Data to use =>
╭──

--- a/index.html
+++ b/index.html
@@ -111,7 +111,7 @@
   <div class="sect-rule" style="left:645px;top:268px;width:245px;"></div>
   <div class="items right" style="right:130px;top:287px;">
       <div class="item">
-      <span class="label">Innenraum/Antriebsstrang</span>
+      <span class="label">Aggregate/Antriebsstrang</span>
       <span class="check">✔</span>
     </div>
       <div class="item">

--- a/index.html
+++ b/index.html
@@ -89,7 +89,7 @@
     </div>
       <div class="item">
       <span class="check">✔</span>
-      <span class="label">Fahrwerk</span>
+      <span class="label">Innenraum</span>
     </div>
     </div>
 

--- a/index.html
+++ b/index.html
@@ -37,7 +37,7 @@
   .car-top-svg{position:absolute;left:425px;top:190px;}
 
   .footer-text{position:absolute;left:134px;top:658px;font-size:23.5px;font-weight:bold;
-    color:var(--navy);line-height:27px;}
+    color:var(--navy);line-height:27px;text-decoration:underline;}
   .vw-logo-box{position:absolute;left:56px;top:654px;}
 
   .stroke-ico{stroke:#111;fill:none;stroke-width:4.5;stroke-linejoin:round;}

╰──
╭──

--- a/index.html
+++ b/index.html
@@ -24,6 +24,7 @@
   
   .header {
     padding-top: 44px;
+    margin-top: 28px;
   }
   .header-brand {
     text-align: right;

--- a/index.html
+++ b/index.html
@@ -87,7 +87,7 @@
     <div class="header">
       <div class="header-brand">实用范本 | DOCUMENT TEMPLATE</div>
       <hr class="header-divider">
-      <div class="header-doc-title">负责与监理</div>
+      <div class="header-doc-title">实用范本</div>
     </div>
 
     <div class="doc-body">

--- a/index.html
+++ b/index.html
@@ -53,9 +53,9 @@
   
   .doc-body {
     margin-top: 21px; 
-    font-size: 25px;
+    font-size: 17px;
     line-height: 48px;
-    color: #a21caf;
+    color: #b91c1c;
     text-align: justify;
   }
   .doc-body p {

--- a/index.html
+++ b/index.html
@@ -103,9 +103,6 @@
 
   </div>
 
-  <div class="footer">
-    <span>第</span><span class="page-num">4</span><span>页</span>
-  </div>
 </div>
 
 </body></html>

╰──

Exercise description =>
A single number is required: the count of lines in the material above that contain the word "font".

Solution to the exercise =>
3